Data for this task:

============

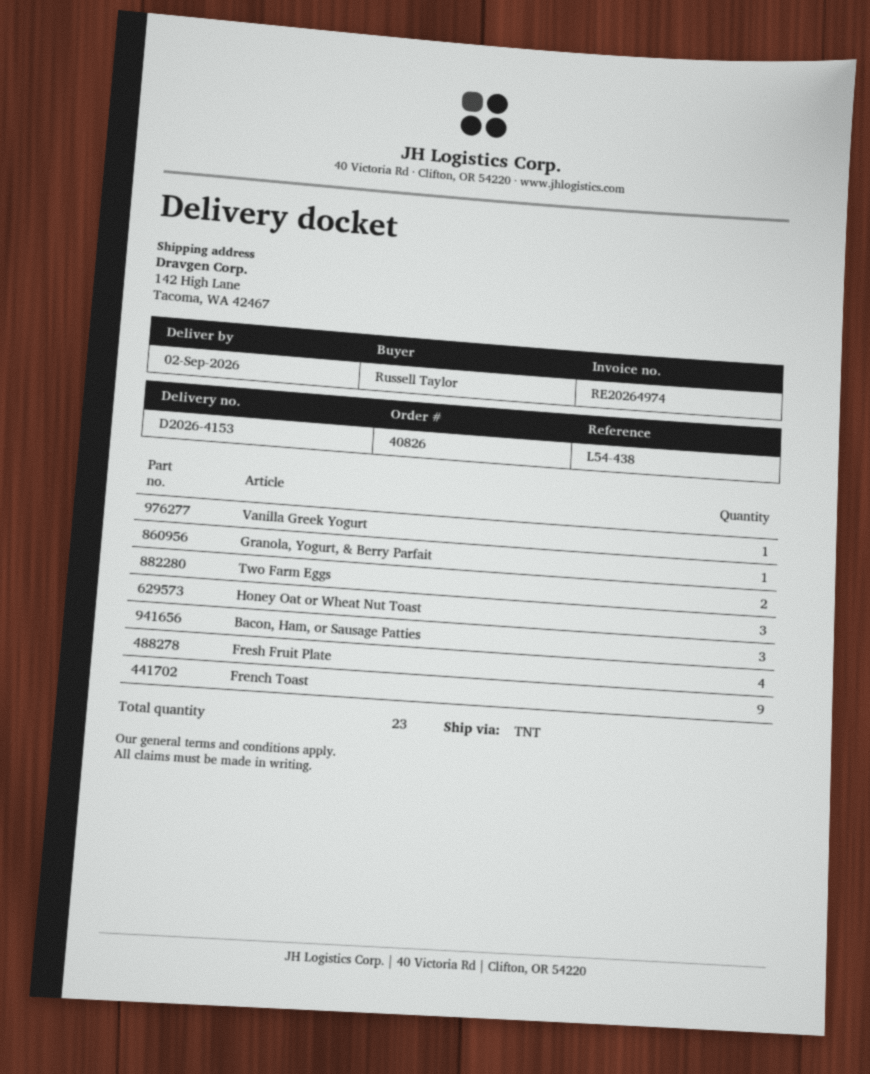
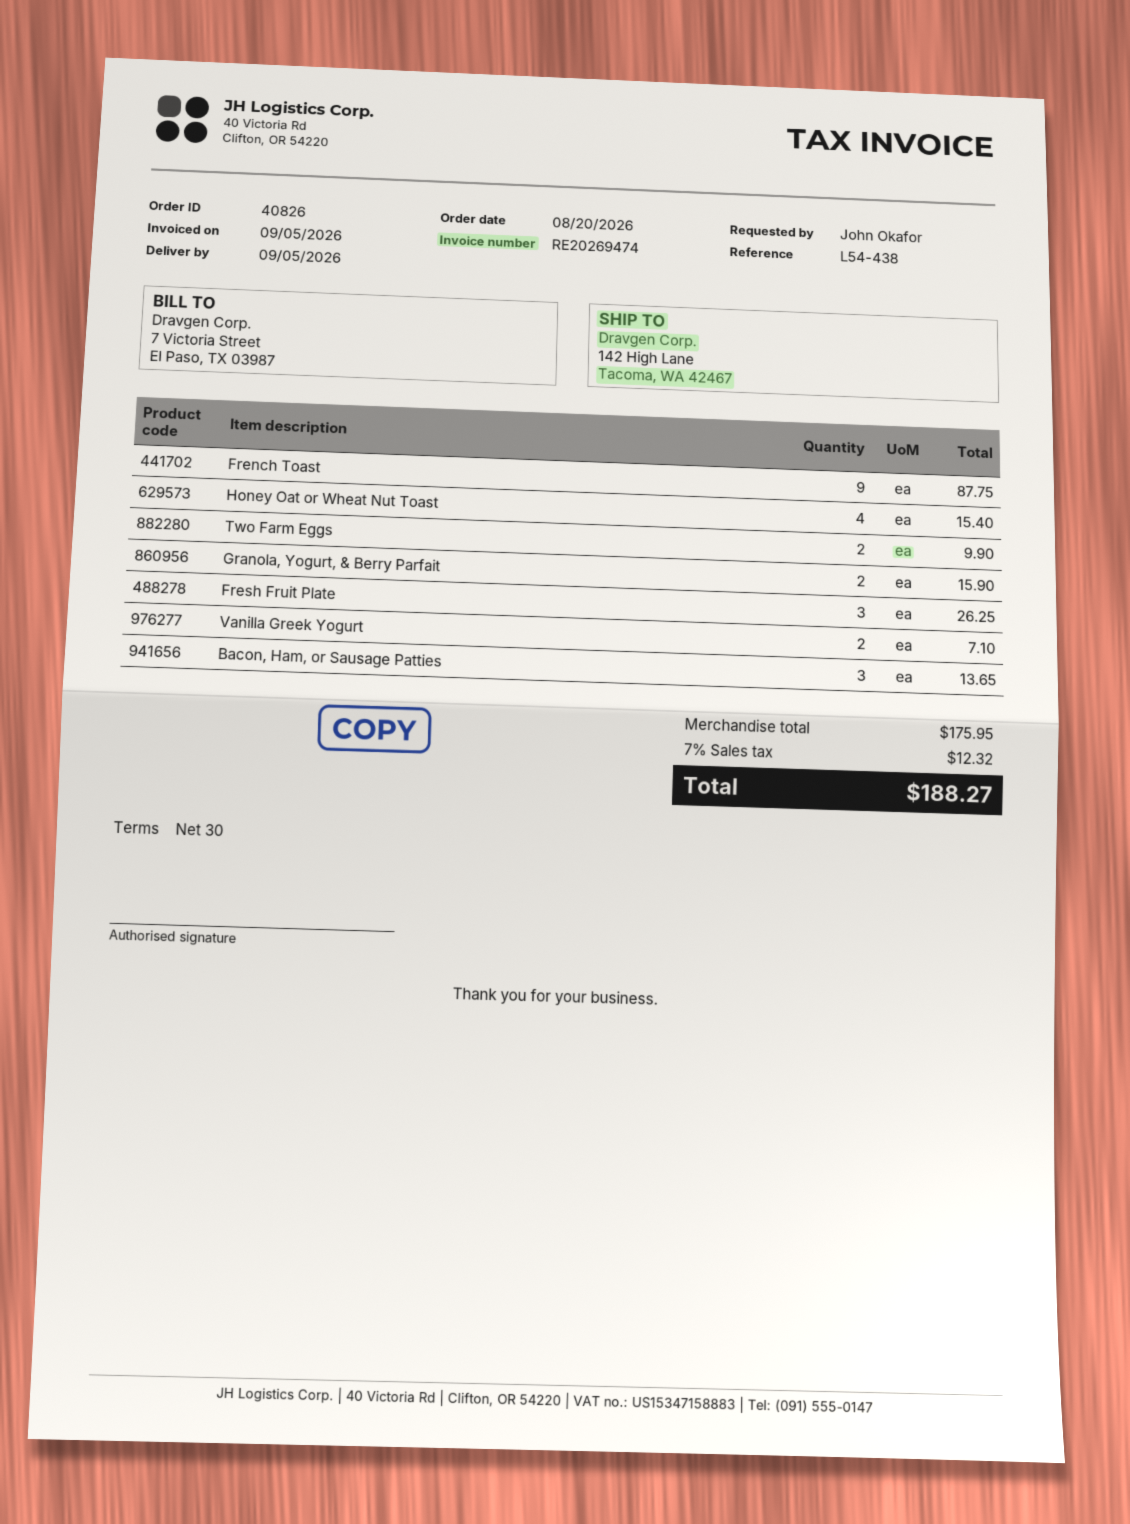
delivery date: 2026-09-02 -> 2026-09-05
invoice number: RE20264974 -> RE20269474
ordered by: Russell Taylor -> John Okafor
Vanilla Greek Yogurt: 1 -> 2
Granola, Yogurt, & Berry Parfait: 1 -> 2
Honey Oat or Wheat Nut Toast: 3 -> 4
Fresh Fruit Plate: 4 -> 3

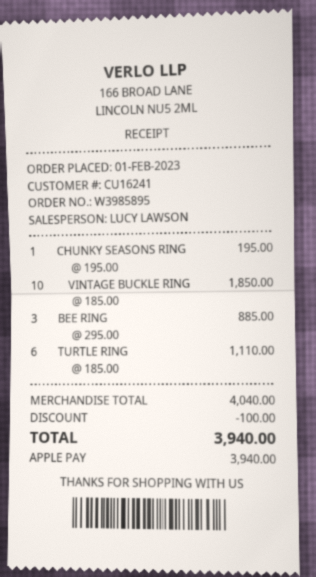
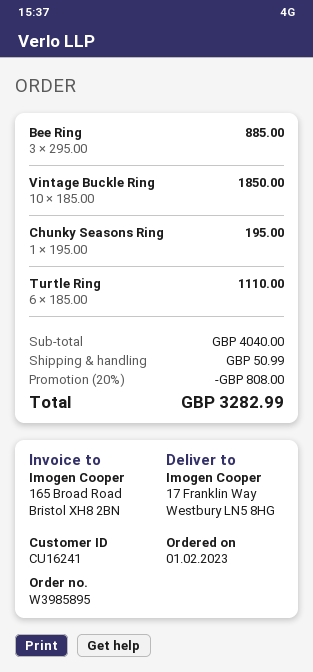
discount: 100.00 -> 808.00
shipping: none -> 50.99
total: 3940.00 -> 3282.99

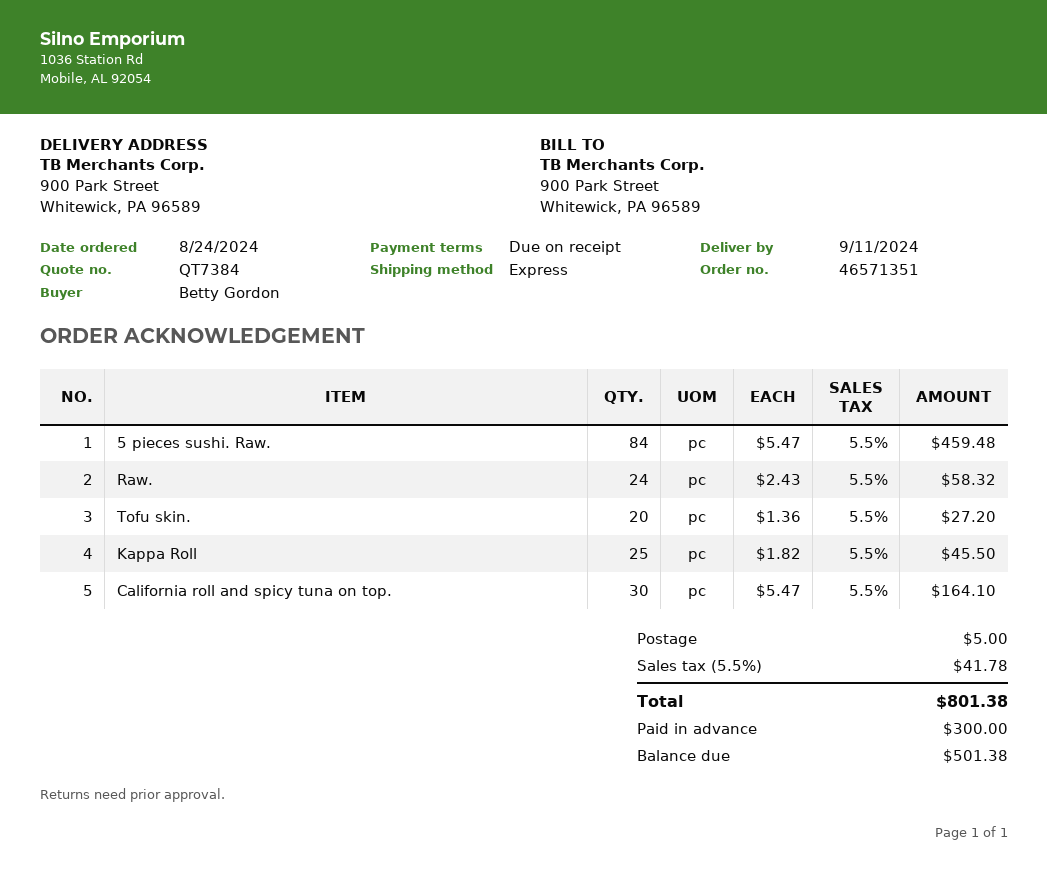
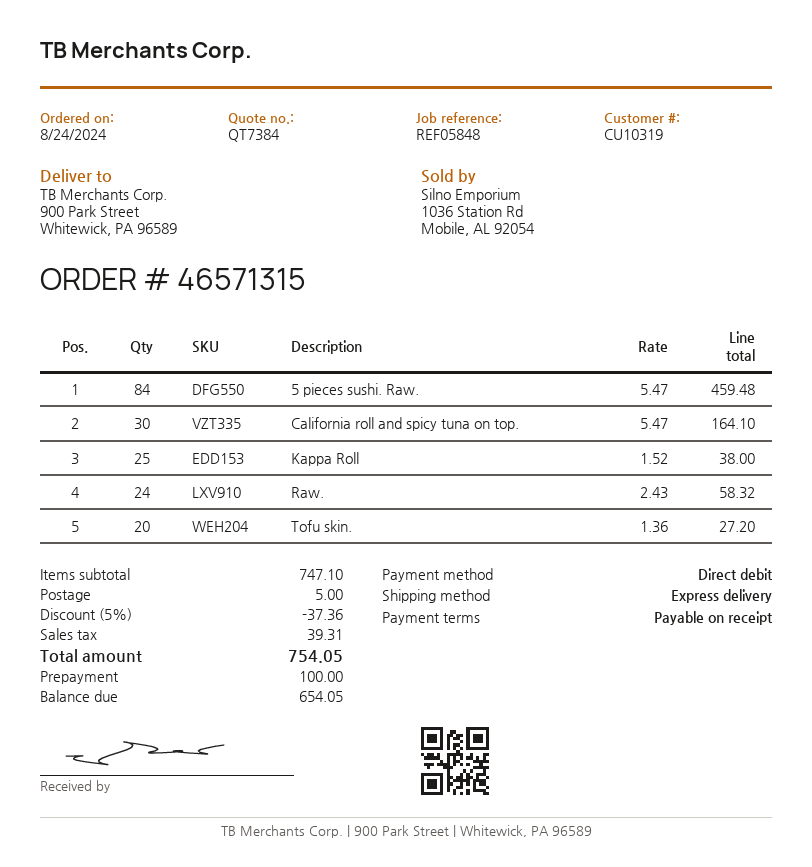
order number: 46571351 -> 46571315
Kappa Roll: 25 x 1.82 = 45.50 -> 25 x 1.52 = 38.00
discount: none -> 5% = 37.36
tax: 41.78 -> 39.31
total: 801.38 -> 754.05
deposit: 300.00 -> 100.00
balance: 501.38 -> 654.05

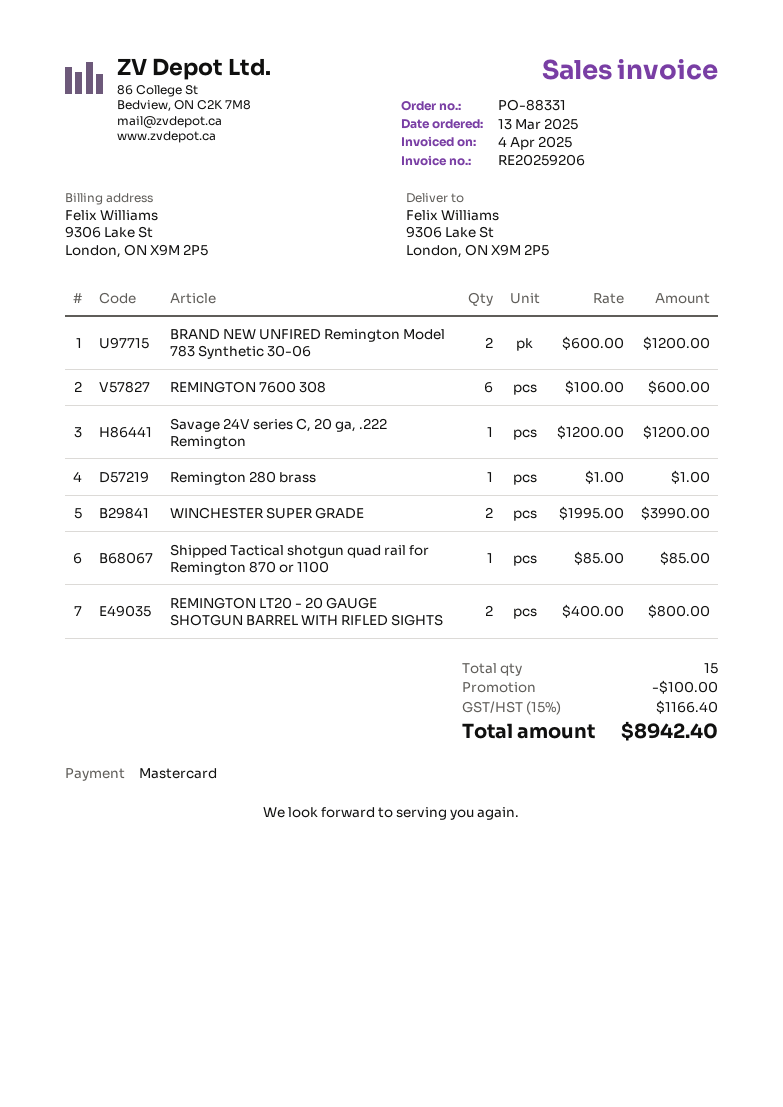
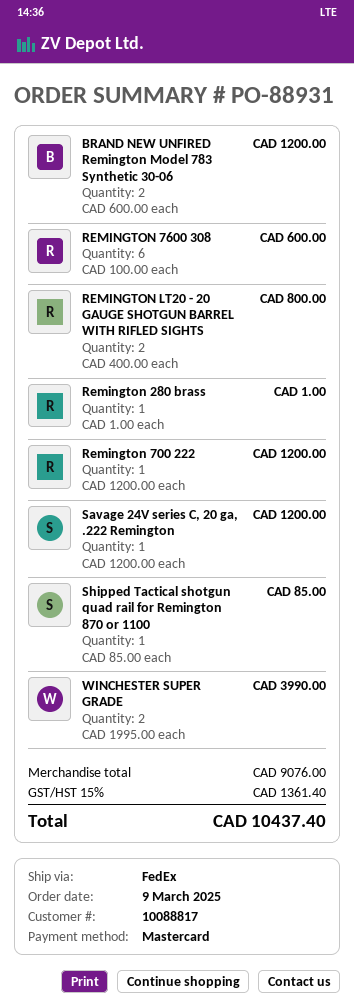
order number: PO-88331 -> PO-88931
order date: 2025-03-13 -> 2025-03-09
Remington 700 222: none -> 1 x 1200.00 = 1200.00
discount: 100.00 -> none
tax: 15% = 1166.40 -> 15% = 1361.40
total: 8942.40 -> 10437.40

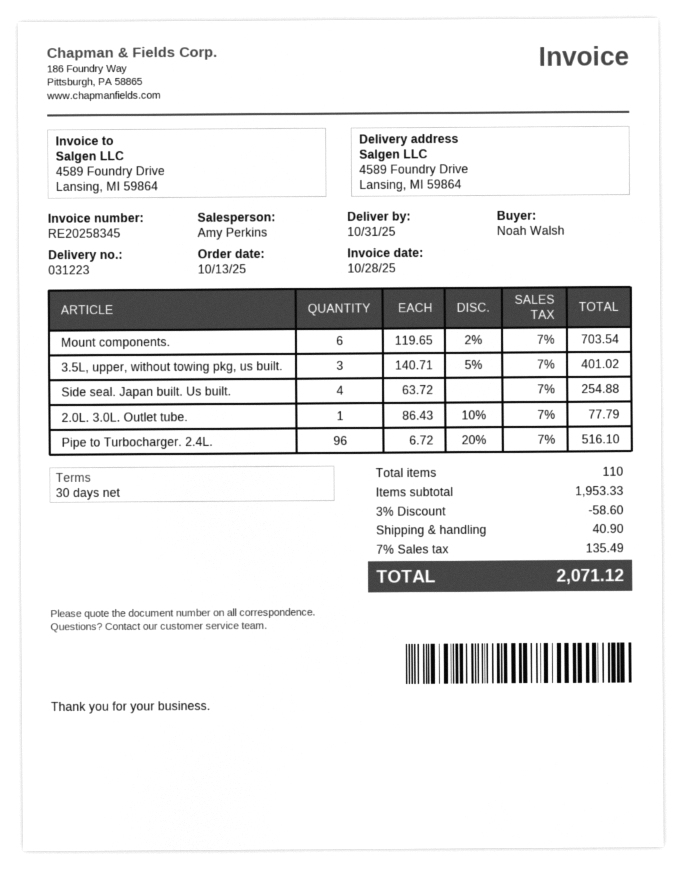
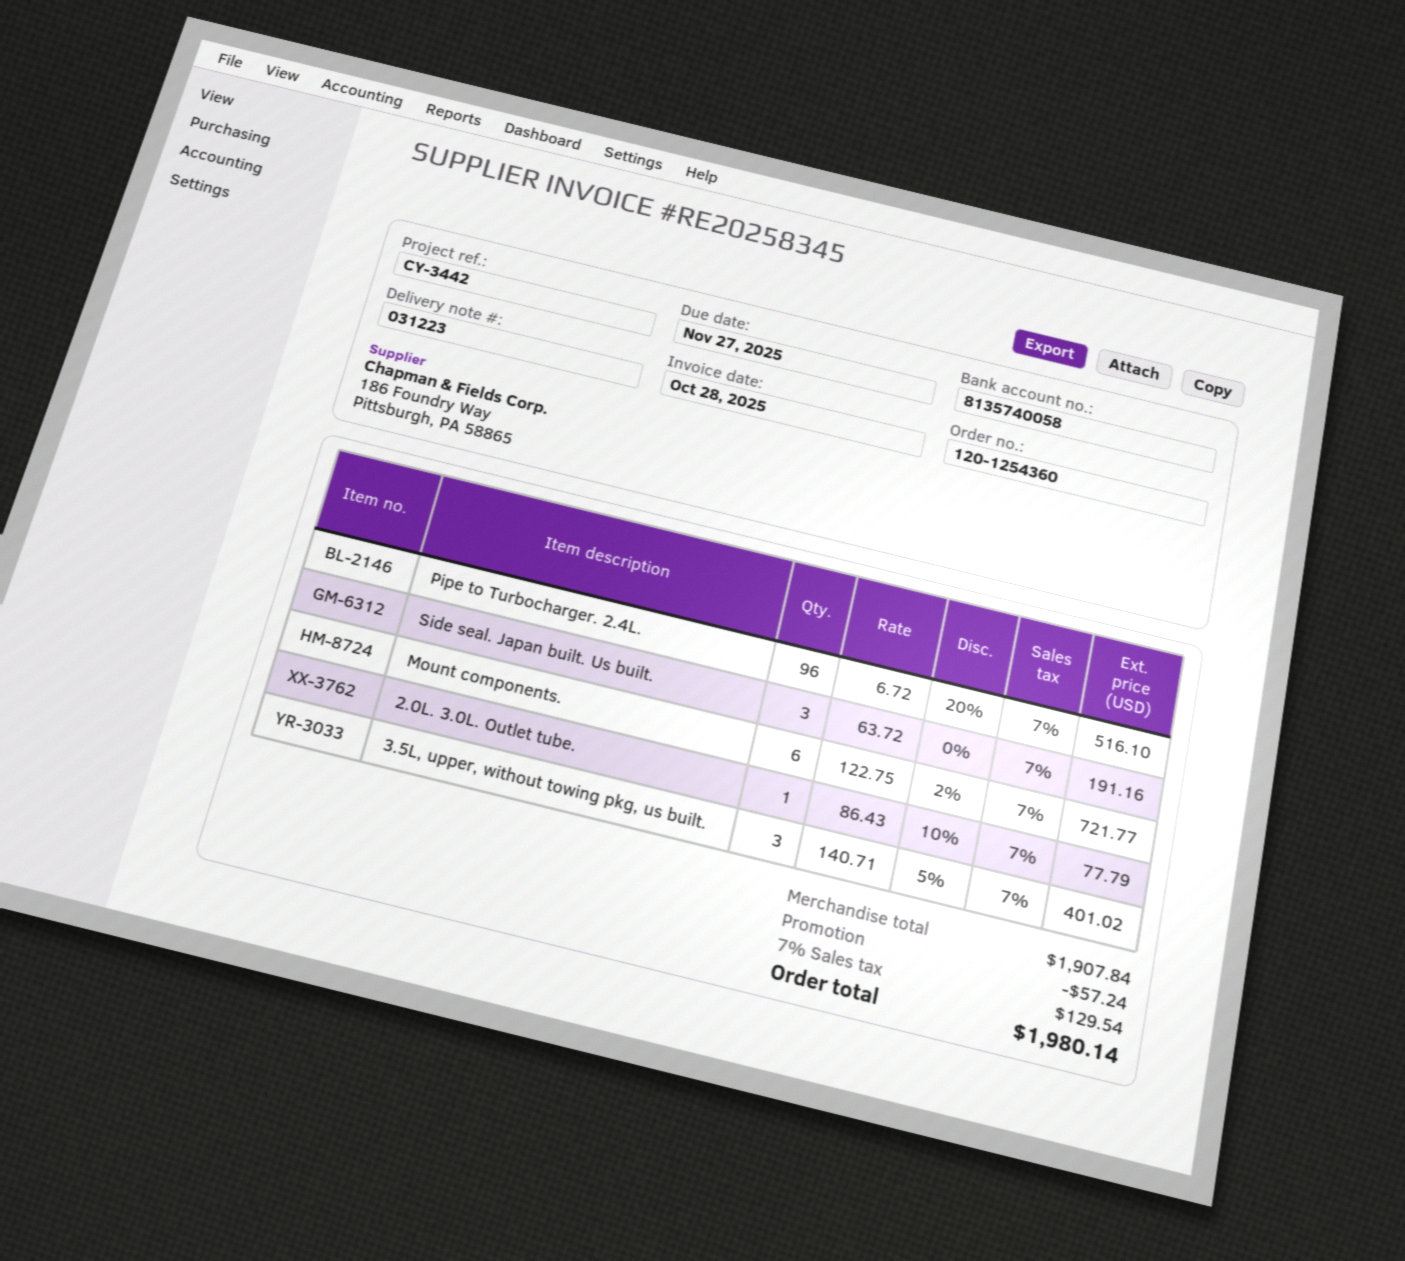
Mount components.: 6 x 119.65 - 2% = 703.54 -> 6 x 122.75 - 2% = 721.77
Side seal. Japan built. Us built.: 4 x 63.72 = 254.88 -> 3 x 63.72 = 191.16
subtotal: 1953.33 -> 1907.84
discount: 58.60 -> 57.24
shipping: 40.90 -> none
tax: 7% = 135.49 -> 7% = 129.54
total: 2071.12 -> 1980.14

============

Aim of the task: Looking above, find the stretch of lines that opens with the one holding "order number: PO-88331 -> PO-88931" and closes with the one holding "Mount components.: 6". Copy it exactly, pictures excluded.

Task result:
order number: PO-88331 -> PO-88931
order date: 2025-03-13 -> 2025-03-09
Remington 700 222: none -> 1 x 1200.00 = 1200.00
discount: 100.00 -> none
tax: 15% = 1166.40 -> 15% = 1361.40
total: 8942.40 -> 10437.40

Mount components.: 6 x 119.65 - 2% = 703.54 -> 6 x 122.75 - 2% = 721.77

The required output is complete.